# How big a perfectionist are you? Essay...



## deadbeat (Oct 20, 2004)

Well me, when it comes to sound, I'm the opposite of a perfectionist. I'm a get-by-ist. A that's-close-enough-ist. I really am not prepared to go the extra mile. When I was doing stuff with Reason, I never really could get myself worked up enough to tweak the compressor to get the kick to sound 'just so' when I could just flip through some presets and find the one that was closest to what I had in my head.
And now with virtual orchestra I'm the same. I'm just not prepared to spend 20 hours making something sound 97% like a real orchestra when 2 hours makes it sound 94% like the real deal.
Composition, arrangement and mixing, on the other hand I have endless patience for. How much of your time do you spend on these things and how do you allocate it? I guess the acid test is 'How many people think it's a real orchestra?'
I just tend to stop tweaking when I know that, dunno, maybe 9 out of ten folks on the street could hear it and not know the difference. If you played that excellent piece by DPK that was in the demo thread, I reckon about <1% of joe public would know it was fake if they heard it in a soundtrack. But it got pretty slated (soundwise) because it didn't sound real. 
Time is money. And there is an opporunity cost. The more time you spend tweaking to make stuff sound real, the less time you're writing compelling music. 
Like, am I totally wrong? :wink: :wink:


----------



## TheoKrueger (Oct 20, 2004)

deadbeat said:


> I'm just not prepared to spend 20 hours making something sound 97% like a real orchestra when 2 hours makes it sound 94% like the real deal.



Hehehe DeadBeat , what a great quote :D
You are absolutely right and expressed it with the least. 

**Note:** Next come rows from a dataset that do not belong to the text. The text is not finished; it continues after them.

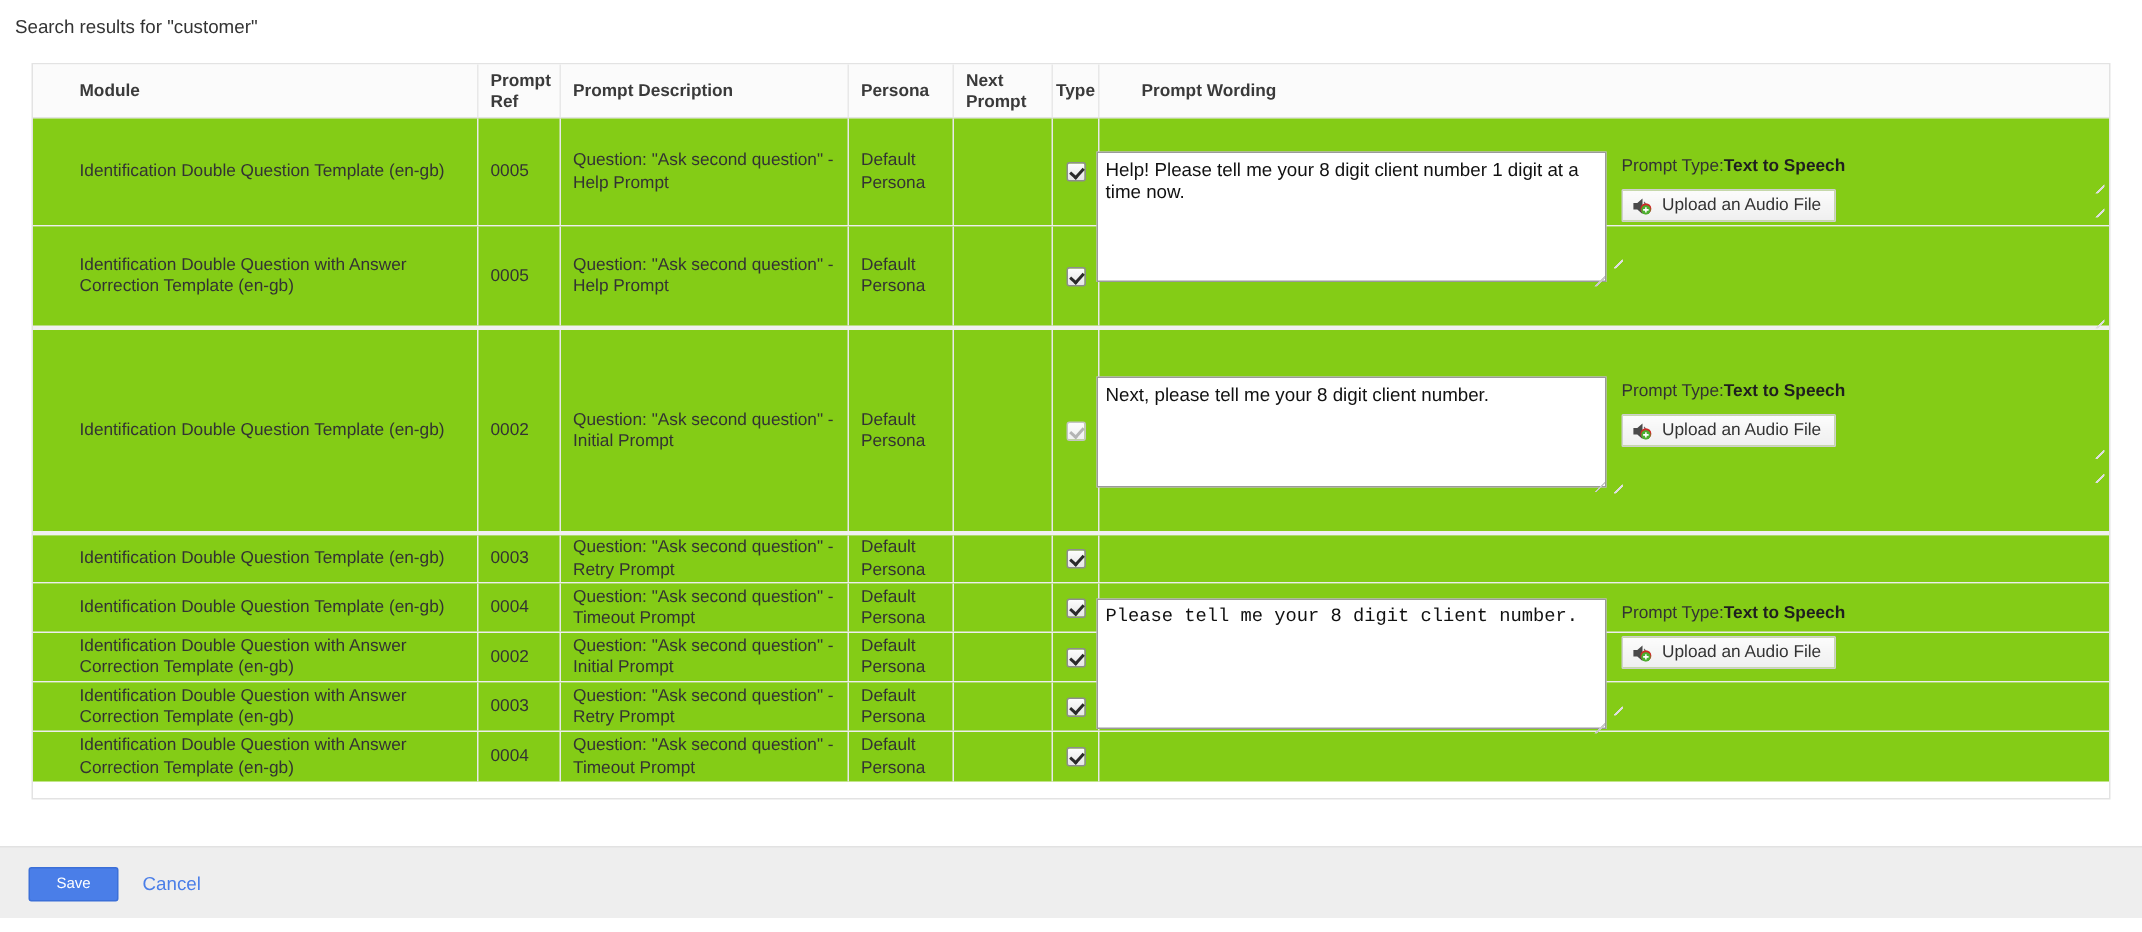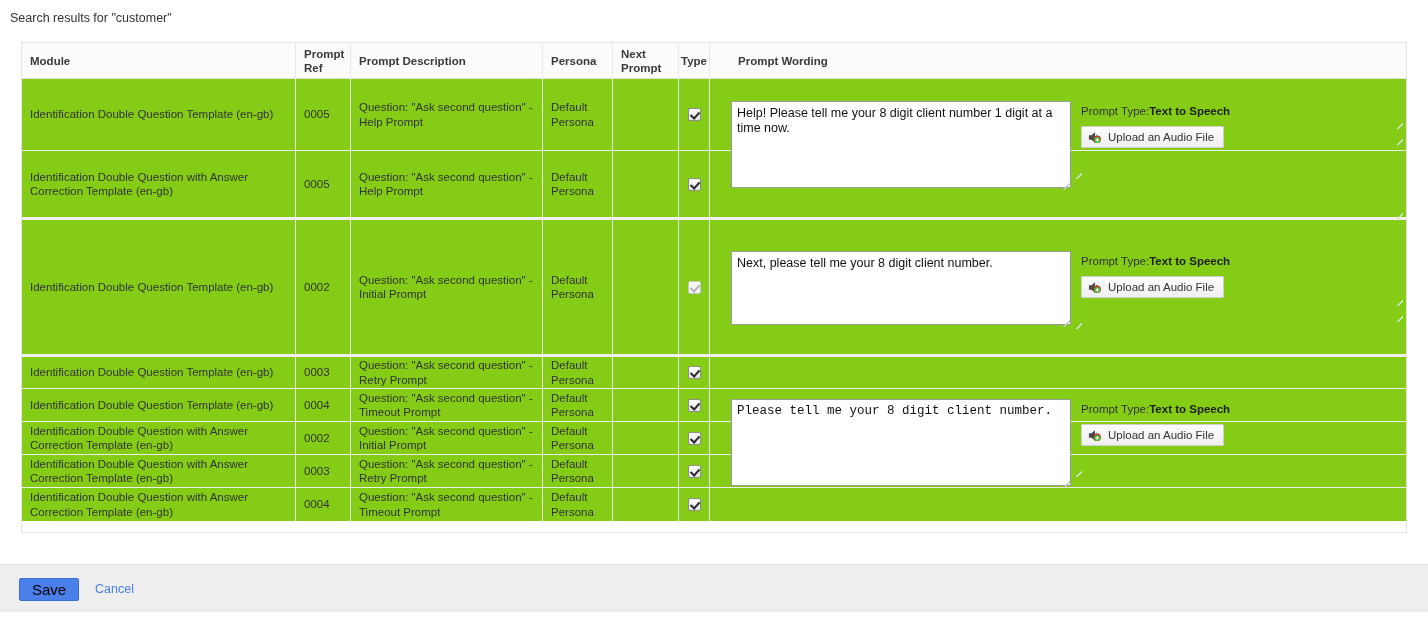--- a/index.html
+++ b/index.html
@@ -69,7 +69,7 @@
     color: #3a3a3a;
   }
 
-  .c-module   { width: 274px; flex: 0 0 274px; }
+  .c-module   { width: 274px; flex: 0 0 274px; margin-left: 23px; }
   .c-ref      { width: 55px;  flex: 0 0 55px;  }
   .c-desc     { width: 192px; flex: 0 0 192px; }
   .c-persona  { width: 70px;  flex: 0 0 70px;  }

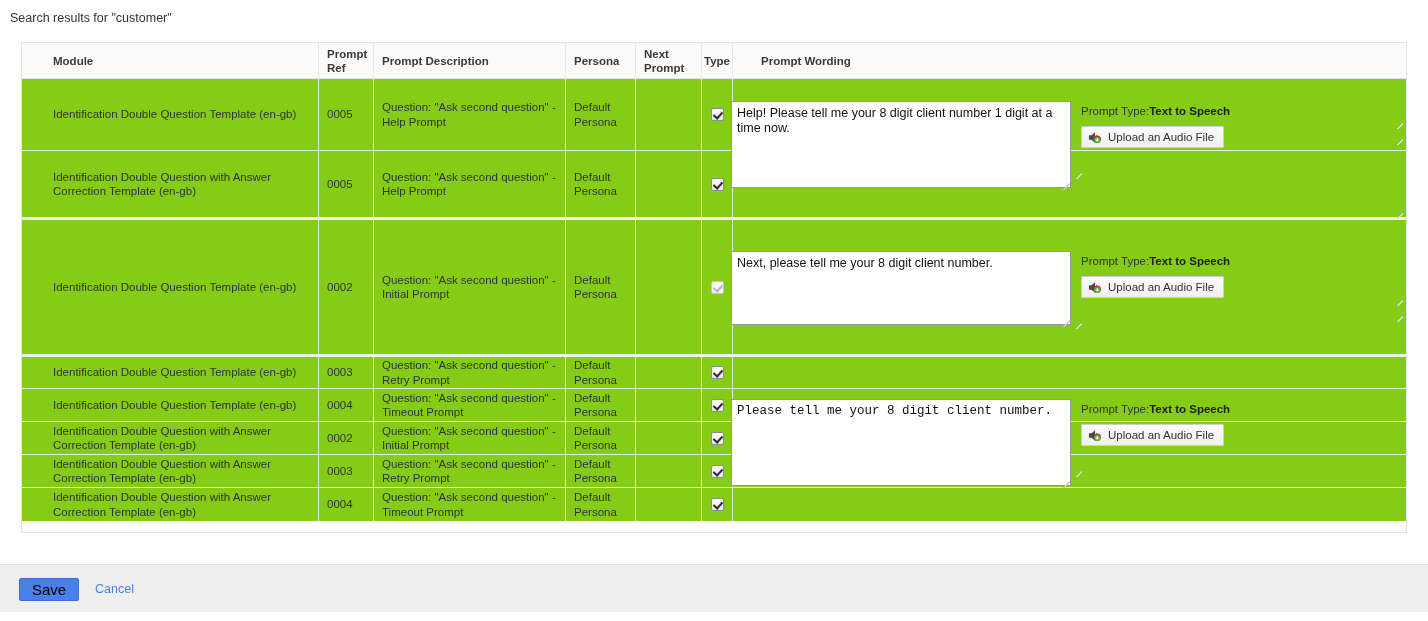--- a/index.html
+++ b/index.html
@@ -178,8 +178,8 @@
     background: #4a7ee8;
     border: 1px solid #3b6fd8;
     border-radius: 2px;
-    color: #000000;
-    font-size: 15px;
+    color: #ffffff;
+    font-size: 10px;
     font-family: "Liberation Sans", sans-serif;
     cursor: pointer;
     padding: 0;

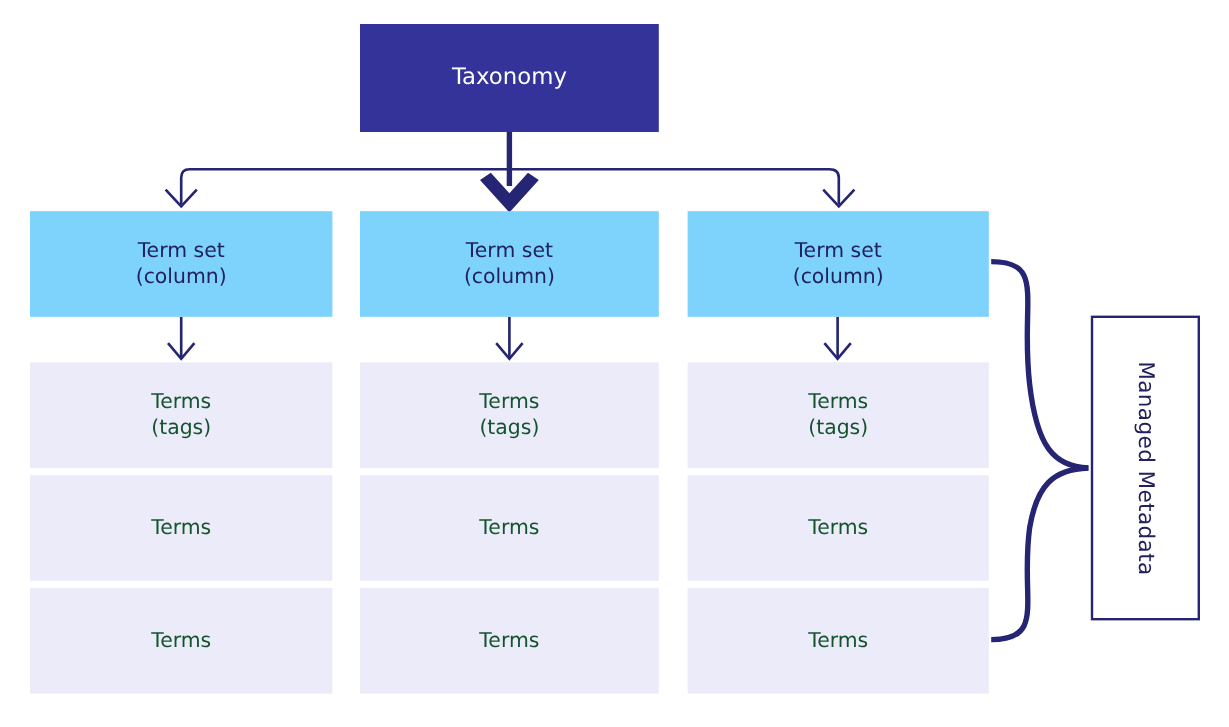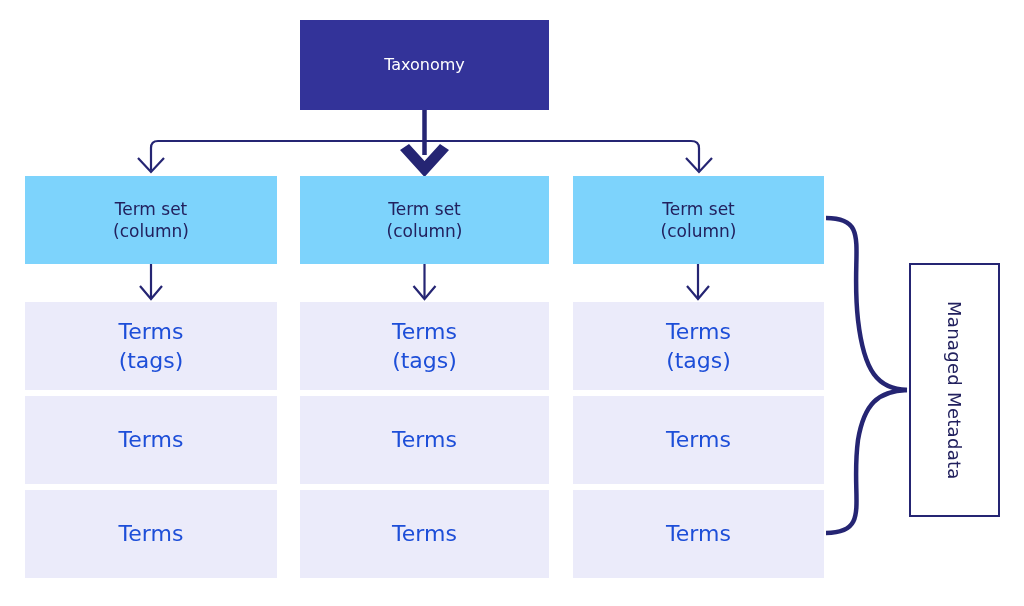--- a/index.html
+++ b/index.html
@@ -37,7 +37,7 @@
     height: 90px;
     background: #333399;
     color: #ffffff;
-    font-size: 16px;
+    font-size: 19px;
   }
 
   

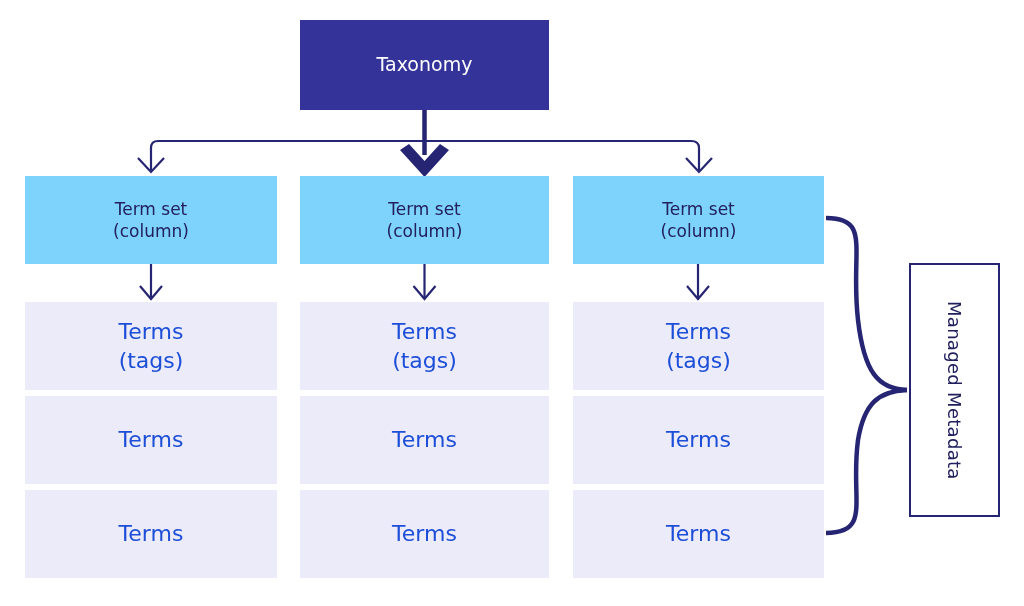--- a/index.html
+++ b/index.html
@@ -54,8 +54,8 @@
   
   .terms-box {
     background: #ebebfa;
-    color: #1d4ed8;
-    font-size: 22px;
+    color: #14532d;
+    font-size: 17px;
     height: 88px;
   }
   .col-1 { left: 25px;  width: 252px; }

I'm a perfectionist in compositional terms -when i do stuff for my self-, i want really complicated melodies but realism doesn't matter to me so much as long as there are no glitches -> Cracks or even the slightest pops make me mad and bad loop points drive me crazy.

On the other hand, when i am thinking about releasing something for a company or for a contest Etc. I want everything to be perfect from every aspect... so i'll spend the extra 18+ hours tweaking the midi, another 5 for applying different convolutions to each channel, eq-ing etc . It sort of gets me in a different state when i expect others to hear it.


----------



## Leandro Gardini (Oct 20, 2004)

What I understand about "realism" is that it?s the same of "expressions"(that real players would make)...so , if I don?t care about realism my music will sound lifeless...
...but what I can?t understand is why people is so concerned about mixing and EQ...as I always say , a good composition and orchestration is 95% of the work done - if you have them you don?t need to worry about almost anything else...
...I have received lots of compliments and questions about the mixing of my musics , but the strange thing is - I never mixed any of them!!!


----------



## Sid_Barnhoorn (Oct 21, 2004)

Lol Deadbeat... nice quote indeed...

I'm a perfectionist as well... on all fronts I think. Compositionally, techniquely, productionally... choosing the right articulations per instrument per note. Listening if the volumes/panning are correct. And of course also the neccesairy expression/velocity and other midi controllers. I'm now busy with my new suite and I've been working on it for a few days now and it's about +_4min and still growing. I've been tweaking this composition heavily with Program Change, CC11 and also layering certain sounds... but then again it's virtual and I'm currently on a stage where I still can only go so far to make it sound realistic... though it's one of the goals I like to aim for in my compositions...

Take care,
-Sid.


----------



## Simon Ravn (Oct 21, 2004)

I don't agree with that quote. In two hours I'd say maybe I will achieve a 40% result, in 18, 93%, and take out two more hours to do a proper mix with convolution reverb and some EQ, maybe add the last 4% If you only get 3% better result by spending 10 times as much time on a piece, I'd say: don't bother.


----------



## John Perkins (Oct 21, 2004)

Even with today's great libs, you still are better off if you write with the libs limitations in mind if you are very concerned about realism. I've always found if I write purely with the live orchestra in mind and then try to realize the music with samples, I spend a LOT of time trying to get it to sound right. Whereas if I come up with an idea that I think might be hard to get right on the libs, try it out and find that it really is going to be tough, I usually throw out the idea and find a new one that will work better. Saves a lot of time in the long run and I end up with a more realistic result. Although it is sad the the first (and often best) idea sometimes gets thrown away.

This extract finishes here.